● GIVEN RECORDS

* * *

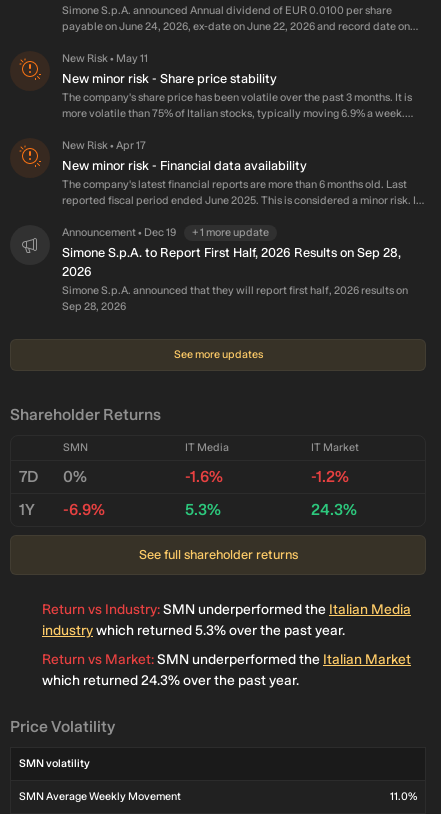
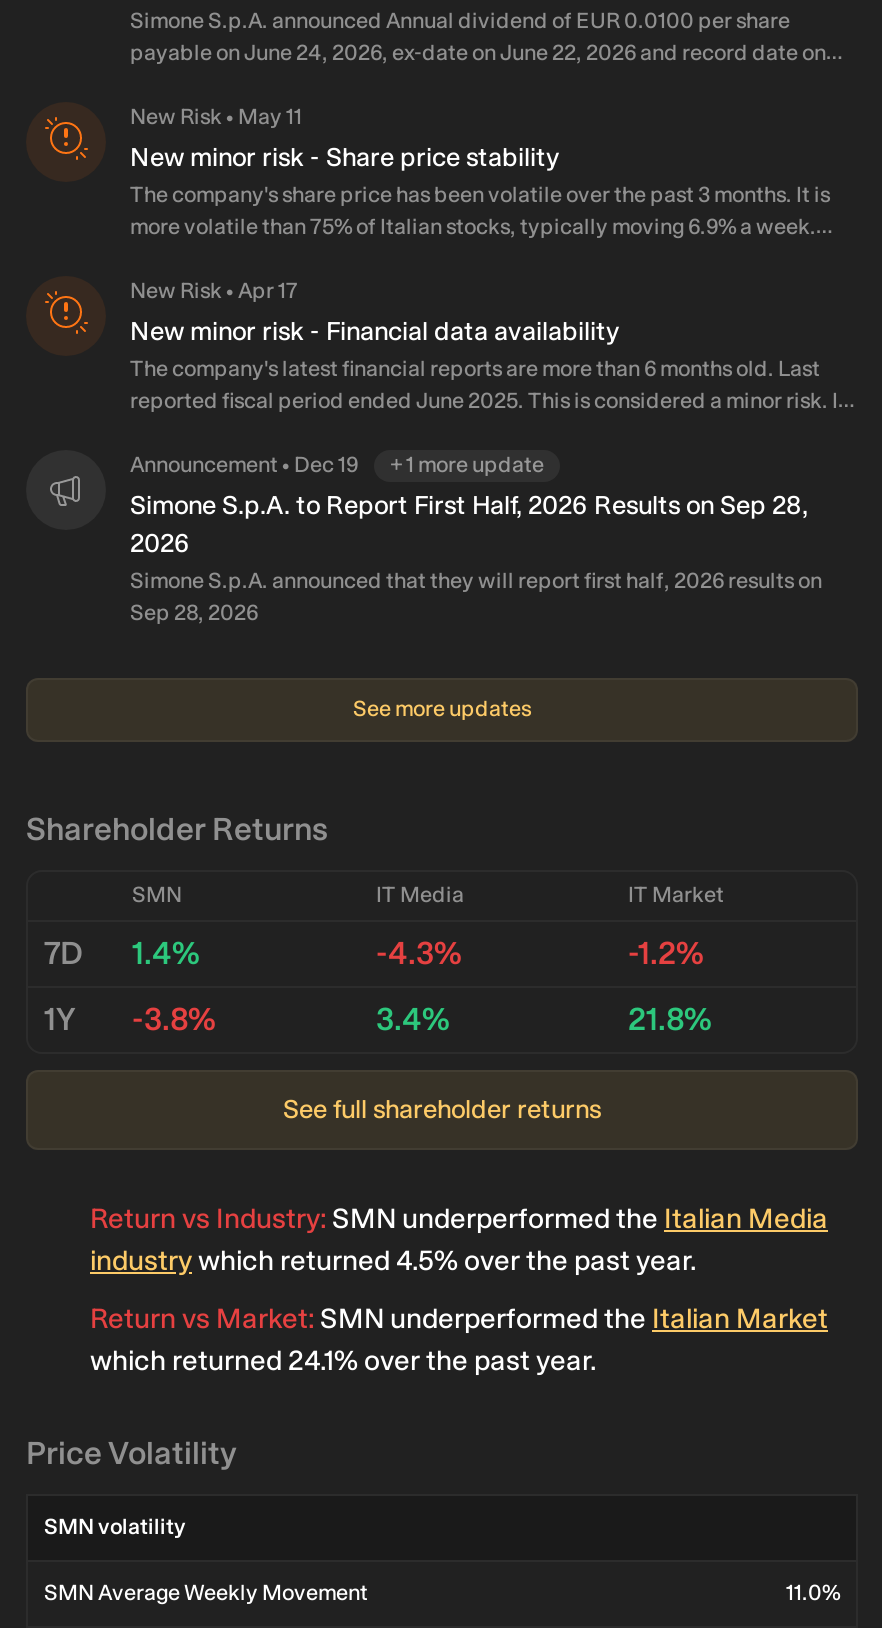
[19,467,87,486] 7D 0% -> [44,933,200,971] 7D 1.4%
[185,467,223,486] -1.6% -> [376,933,462,971] -4.3%
[19,500,105,519] 1Y -6.9% -> [44,999,216,1037] 1Y -3.8%
[185,500,221,519] 5.3% -> [376,999,450,1037] 3.4%
[311,500,357,519] 24.3% -> [628,999,712,1037] 21.8%
[42,622,345,639] industry which returned 5.3% over the past year. -> [90,1243,696,1277] industry which returned 4.5% over the past year.
[42,672,299,689] which returned 24.3% over the past year. -> [90,1343,596,1377] which returned 24.1% over the past year.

* * *

● ASSIGNMENT
Set the listing down in full and exactly. Pictures within it should not appear in the copy.

● RESPONSE
[19,467,87,486] 7D 0% -> [44,933,200,971] 7D 1.4%
[185,467,223,486] -1.6% -> [376,933,462,971] -4.3%
[19,500,105,519] 1Y -6.9% -> [44,999,216,1037] 1Y -3.8%
[185,500,221,519] 5.3% -> [376,999,450,1037] 3.4%
[311,500,357,519] 24.3% -> [628,999,712,1037] 21.8%
[42,622,345,639] industry which returned 5.3% over the past year. -> [90,1243,696,1277] industry which returned 4.5% over the past year.
[42,672,299,689] which returned 24.3% over the past year. -> [90,1343,596,1377] which returned 24.1% over the past year.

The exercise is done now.